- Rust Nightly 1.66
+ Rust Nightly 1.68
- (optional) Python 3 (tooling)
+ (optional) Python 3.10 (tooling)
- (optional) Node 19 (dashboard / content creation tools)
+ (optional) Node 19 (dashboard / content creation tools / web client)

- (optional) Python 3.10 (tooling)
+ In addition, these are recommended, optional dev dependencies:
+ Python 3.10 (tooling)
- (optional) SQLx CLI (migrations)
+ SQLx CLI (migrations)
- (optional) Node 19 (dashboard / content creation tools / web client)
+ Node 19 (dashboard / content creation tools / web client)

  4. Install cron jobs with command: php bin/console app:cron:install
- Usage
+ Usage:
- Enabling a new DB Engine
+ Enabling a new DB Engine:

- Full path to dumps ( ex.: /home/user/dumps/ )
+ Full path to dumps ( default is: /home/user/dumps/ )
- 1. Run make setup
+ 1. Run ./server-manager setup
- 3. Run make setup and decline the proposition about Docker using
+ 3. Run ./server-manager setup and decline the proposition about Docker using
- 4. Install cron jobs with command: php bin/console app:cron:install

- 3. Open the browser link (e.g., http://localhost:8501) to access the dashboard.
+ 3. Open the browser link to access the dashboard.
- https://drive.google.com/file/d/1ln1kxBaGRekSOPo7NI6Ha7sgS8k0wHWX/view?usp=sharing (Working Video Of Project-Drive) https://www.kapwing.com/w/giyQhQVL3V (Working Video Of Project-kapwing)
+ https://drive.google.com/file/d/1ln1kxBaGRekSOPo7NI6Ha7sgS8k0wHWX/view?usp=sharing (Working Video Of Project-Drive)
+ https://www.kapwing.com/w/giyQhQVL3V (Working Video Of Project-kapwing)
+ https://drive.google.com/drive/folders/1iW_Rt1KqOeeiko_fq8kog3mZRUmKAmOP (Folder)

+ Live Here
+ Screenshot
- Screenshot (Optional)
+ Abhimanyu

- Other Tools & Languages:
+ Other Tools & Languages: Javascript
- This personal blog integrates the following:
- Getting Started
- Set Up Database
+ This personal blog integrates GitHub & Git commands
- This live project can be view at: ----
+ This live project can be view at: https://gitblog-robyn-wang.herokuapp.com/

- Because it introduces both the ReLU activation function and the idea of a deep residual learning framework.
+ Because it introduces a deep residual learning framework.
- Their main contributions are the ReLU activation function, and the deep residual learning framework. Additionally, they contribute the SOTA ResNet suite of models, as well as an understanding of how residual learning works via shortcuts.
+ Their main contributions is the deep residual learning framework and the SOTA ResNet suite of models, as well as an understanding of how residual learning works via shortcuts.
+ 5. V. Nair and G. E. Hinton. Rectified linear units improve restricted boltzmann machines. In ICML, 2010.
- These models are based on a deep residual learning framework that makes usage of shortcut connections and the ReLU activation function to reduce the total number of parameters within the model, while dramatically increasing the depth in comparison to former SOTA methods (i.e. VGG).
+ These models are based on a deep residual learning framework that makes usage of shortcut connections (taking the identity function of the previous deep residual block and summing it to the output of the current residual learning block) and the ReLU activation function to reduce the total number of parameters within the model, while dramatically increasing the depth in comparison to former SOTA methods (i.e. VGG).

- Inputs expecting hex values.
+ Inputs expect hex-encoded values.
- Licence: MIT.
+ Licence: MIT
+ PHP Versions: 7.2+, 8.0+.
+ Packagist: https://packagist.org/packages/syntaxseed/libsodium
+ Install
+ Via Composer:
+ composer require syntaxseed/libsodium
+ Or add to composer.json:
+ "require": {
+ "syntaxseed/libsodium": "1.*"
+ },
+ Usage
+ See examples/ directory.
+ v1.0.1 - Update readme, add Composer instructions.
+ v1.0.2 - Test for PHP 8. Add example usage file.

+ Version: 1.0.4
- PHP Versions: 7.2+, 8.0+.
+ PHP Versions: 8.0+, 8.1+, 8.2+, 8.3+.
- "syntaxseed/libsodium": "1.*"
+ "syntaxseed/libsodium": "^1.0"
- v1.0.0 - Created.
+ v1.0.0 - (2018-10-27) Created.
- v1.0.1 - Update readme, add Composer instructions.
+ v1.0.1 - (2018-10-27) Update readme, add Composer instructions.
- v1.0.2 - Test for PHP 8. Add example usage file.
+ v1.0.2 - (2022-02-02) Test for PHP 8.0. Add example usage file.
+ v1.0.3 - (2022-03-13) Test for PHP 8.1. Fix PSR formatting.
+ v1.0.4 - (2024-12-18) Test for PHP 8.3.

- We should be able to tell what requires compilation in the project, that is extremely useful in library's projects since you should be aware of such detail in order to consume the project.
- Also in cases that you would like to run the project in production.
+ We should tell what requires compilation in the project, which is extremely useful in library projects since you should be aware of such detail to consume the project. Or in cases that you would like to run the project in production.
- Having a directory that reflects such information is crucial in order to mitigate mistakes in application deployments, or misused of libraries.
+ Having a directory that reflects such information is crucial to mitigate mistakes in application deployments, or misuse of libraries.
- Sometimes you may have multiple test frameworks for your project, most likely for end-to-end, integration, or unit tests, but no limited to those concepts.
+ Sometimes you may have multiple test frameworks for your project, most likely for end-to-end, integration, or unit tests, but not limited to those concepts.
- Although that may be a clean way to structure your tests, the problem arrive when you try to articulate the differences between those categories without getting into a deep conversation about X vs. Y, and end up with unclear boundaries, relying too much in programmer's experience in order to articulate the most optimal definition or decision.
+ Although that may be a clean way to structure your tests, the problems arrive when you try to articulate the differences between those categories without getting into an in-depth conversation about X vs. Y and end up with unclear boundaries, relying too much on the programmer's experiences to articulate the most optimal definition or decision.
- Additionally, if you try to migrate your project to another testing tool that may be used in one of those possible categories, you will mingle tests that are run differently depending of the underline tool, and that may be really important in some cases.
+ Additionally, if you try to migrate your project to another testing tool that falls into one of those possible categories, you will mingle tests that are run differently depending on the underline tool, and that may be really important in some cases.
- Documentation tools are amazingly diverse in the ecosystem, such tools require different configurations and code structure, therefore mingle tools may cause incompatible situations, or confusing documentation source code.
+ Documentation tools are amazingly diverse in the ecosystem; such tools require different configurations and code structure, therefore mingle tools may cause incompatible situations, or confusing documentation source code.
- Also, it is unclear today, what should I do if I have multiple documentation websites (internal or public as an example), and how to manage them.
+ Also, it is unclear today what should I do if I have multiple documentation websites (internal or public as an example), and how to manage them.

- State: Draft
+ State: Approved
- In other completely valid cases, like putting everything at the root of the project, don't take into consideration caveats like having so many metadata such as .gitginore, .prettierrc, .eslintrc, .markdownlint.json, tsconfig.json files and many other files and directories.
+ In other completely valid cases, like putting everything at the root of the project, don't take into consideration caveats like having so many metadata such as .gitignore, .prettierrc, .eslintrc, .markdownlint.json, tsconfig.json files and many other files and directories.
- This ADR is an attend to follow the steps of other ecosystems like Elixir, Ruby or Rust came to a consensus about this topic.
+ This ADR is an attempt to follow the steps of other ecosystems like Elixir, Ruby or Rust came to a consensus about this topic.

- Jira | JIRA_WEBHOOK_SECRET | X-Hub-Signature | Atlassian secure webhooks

Prompt: Beginning with the line containing "expect hex-encoded values." and ending with the line containing "for PHP 8.3.", extract those lines exactly from the listing above, and only those.

Response area:
+ Inputs expect hex-encoded values.
- Licence: MIT.
+ Licence: MIT
+ PHP Versions: 7.2+, 8.0+.
+ Packagist: https://packagist.org/packages/syntaxseed/libsodium
+ Install
+ Via Composer:
+ composer require syntaxseed/libsodium
+ Or add to composer.json:
+ "require": {
+ "syntaxseed/libsodium": "1.*"
+ },
+ Usage
+ See examples/ directory.
+ v1.0.1 - Update readme, add Composer instructions.
+ v1.0.2 - Test for PHP 8. Add example usage file.

+ Version: 1.0.4
- PHP Versions: 7.2+, 8.0+.
+ PHP Versions: 8.0+, 8.1+, 8.2+, 8.3+.
- "syntaxseed/libsodium": "1.*"
+ "syntaxseed/libsodium": "^1.0"
- v1.0.0 - Created.
+ v1.0.0 - (2018-10-27) Created.
- v1.0.1 - Update readme, add Composer instructions.
+ v1.0.1 - (2018-10-27) Update readme, add Composer instructions.
- v1.0.2 - Test for PHP 8. Add example usage file.
+ v1.0.2 - (2022-02-02) Test for PHP 8.0. Add example usage file.
+ v1.0.3 - (2022-03-13) Test for PHP 8.1. Fix PSR formatting.
+ v1.0.4 - (2024-12-18) Test for PHP 8.3.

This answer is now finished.